Ambos salieron de la cocina y se encaminaron a la puerta. Caminaron un poco por el jardín, lo suficiente para que nadie oyera su conversación.
–Escucha Harry –comenzó Liza, viéndolo fijamente–, sé que lo que te voy a decir te sonará muy extraño, sobre todo porque nos acabamos de conocer; pero quiero decirte que si alguna vez tienes muchas cosas en la cabeza, y quieres hablar con alguien que te entienda, no dudes en hablar conmigo. Yo también perdí a mis padres, y puedo entender tu dolor.
Después de decir esto, le dedicó una gran sonrisa que Harry no respondió, pero que agradeció. Debido al gesto de la muchacha, Harry se dio cuenta de que era bastante bonita, y se sorprendió por no haberlo notado antes. Aunque a decir verdad, él no prestaba mucha atención a eso, pues sólo tenía ojos para Ginny.
–Bueno, ya es hora de que me vaya. Adiós Harry, fue un gran placer conocerte.
–Adiós Liza –se despidió por inercia.
La joven dio la vuelta y avanzó unos cuantos pasos, pero de pronto Harry la llamó:
–¡Liza!
La muchacha se detuvo y giró para verlo.
–¿Sí?
–¿Crees que tal vez… que tal vez sería posible que pudiera volver a visitar la casa de mis padres?
La joven lo miró sorprendida y se acercó a él.
–Esa casa es tuya Harry –le dijo con calma–, ha sido tuya desde hace 16 años. Puedes volver cuando quieras, las veces que quieras.
Harry asintió en silencio.
–Adiós Harry. –Y sin esperar respuesta, desapareció con un sonoro estallido.
Harry volvió despacio sobre sus pasos, hasta que finalmente estuvo de regreso en la cocina.
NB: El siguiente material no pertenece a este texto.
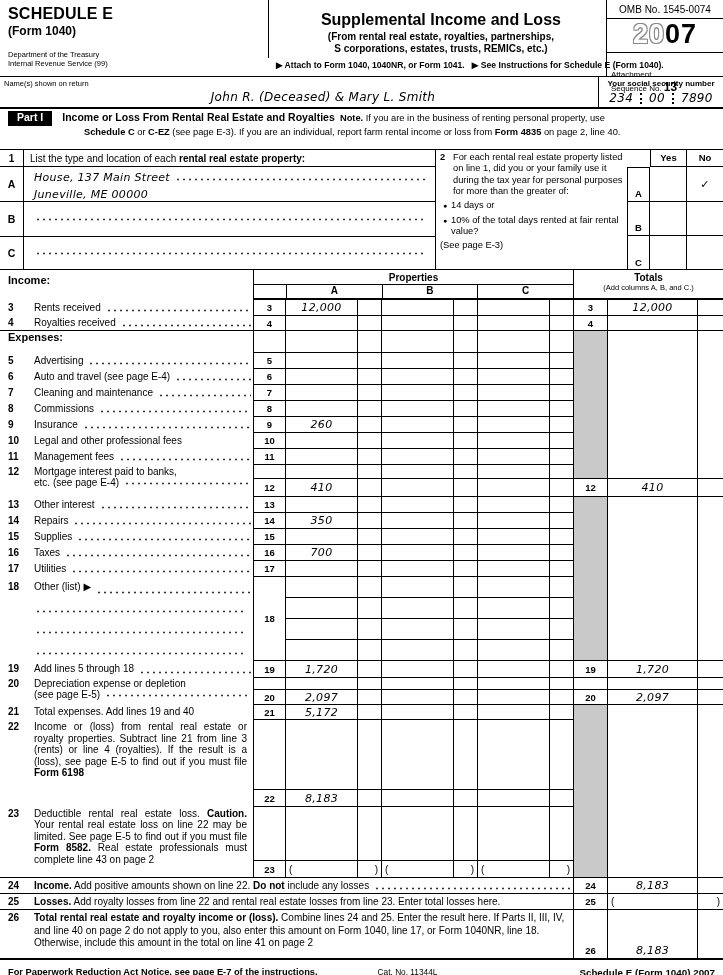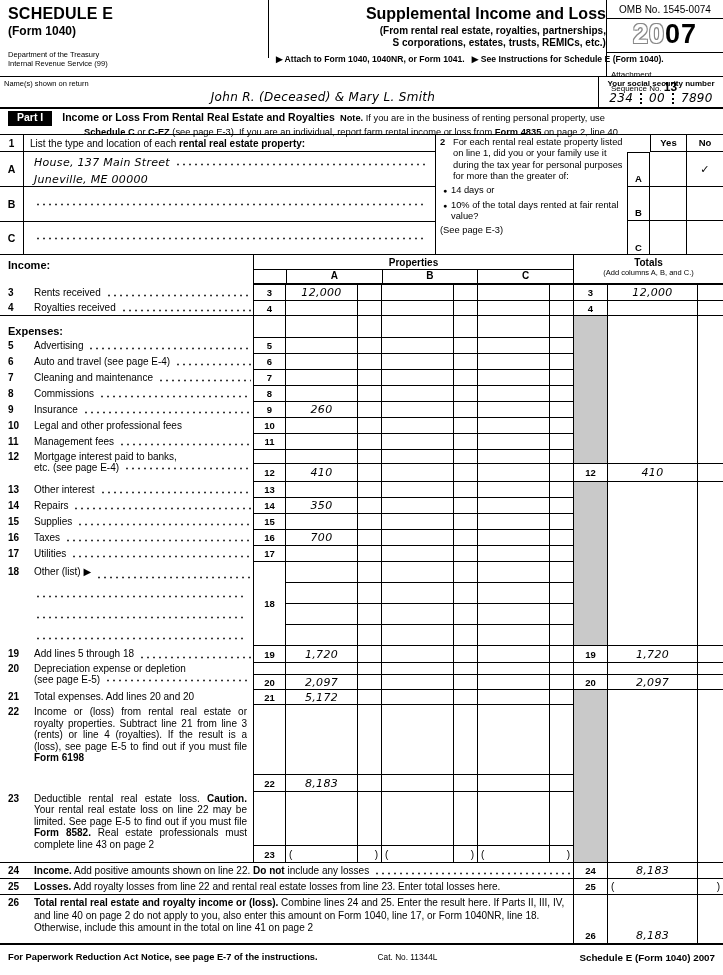"Supplemental Income and Loss" .hdr-center { padding-top: 5px -> 11px; text-align: right -> center }
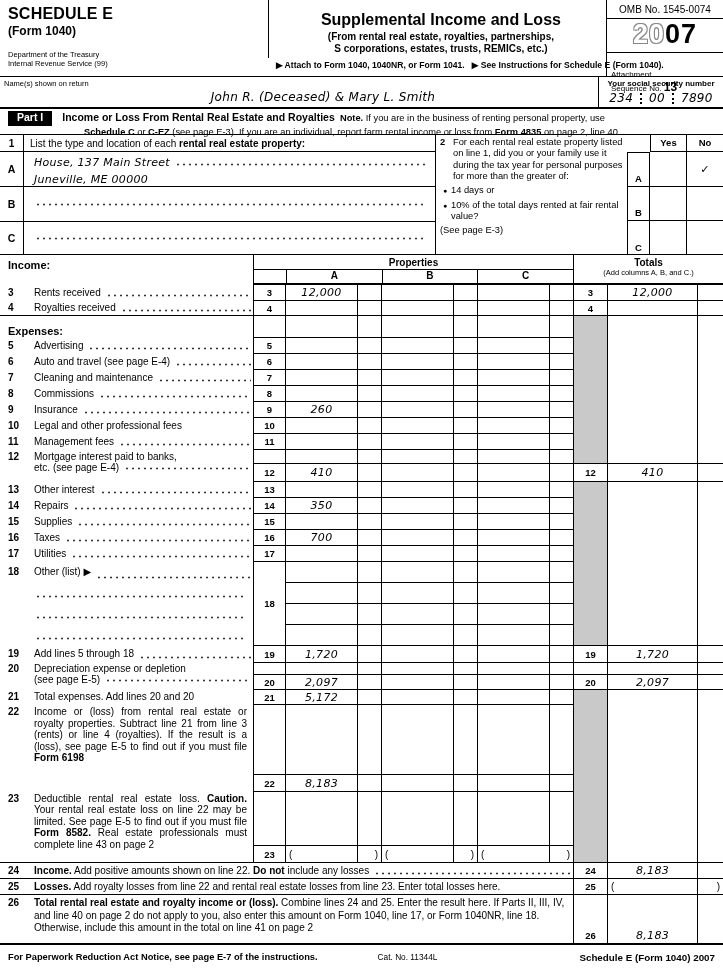"Part I Income or Loss" .part1 { height: 26px -> 41px }
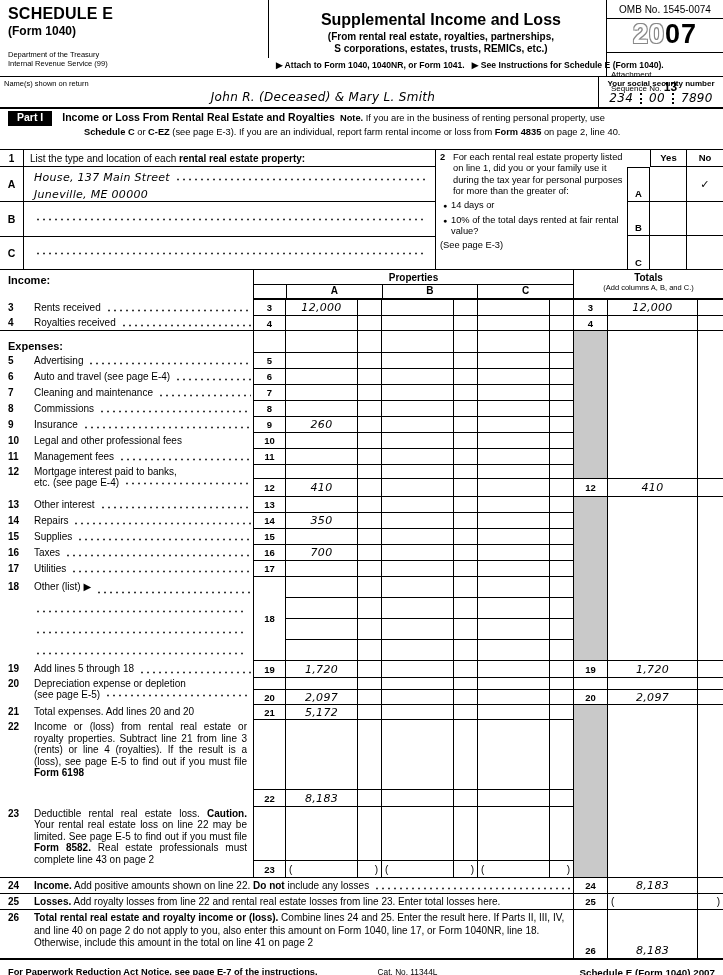"Expenses:" div.lab { align-items: flex-end -> flex-start; padding-top: 8px -> 0 }
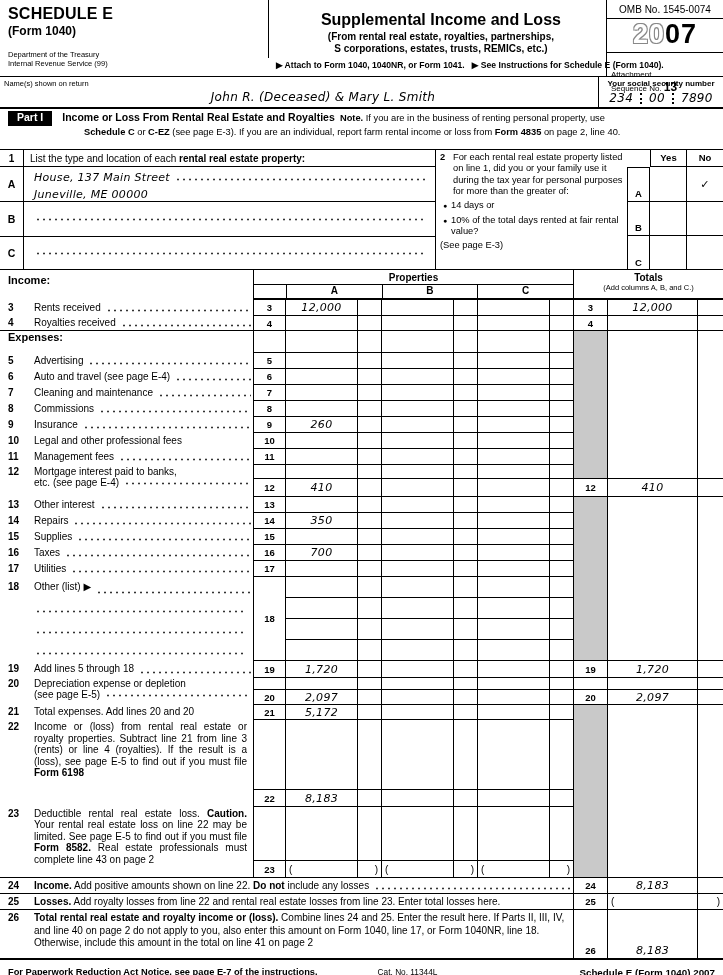"Total expenses. Add lines 20" span.ltxt { text: 20 and 20 -> 19 and 40 }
La cena ya estaba servida, lo cual fue un gran alivio, pues no quería que nadie le preguntara sobre lo que había hablado con Liza, y nadie lo hizo. Cinco minutos después de que se hubieron sentado a cenar, el señor Weasley llegó. Se veía muy cansado, pero le dedicó una sonrisa de bienvenida a Harry. Cenaron tranquilos, escuchando cómo había estado el día del patriarca de la familia Weasley, y cuando terminaron, se fueron a sus habitaciones para dormir un poco, pues la señora Weasley les había dicho que tenían que estar listos para salir a primera hora de la mañana, y debían estar descansados. No les dijo adónde iban, pero había dado a entender que era muy importante.
–¿Adónde crees que nos llevarán, Harry? –preguntó Ron, una vez que ambos estuvieron en sus camas.
–No sé –contestó Harry–, pero en la mañana lo averiguaremos.
–Supongo –dijo Ron con resignación–. Sí, tienes razón. En la mañana lo averiguaremos.
Y entonces, ambos muchachos fueron vencidos por un sueño muy profundo, resultado del cansancio y de todas las sorpresas recibidas en ese día.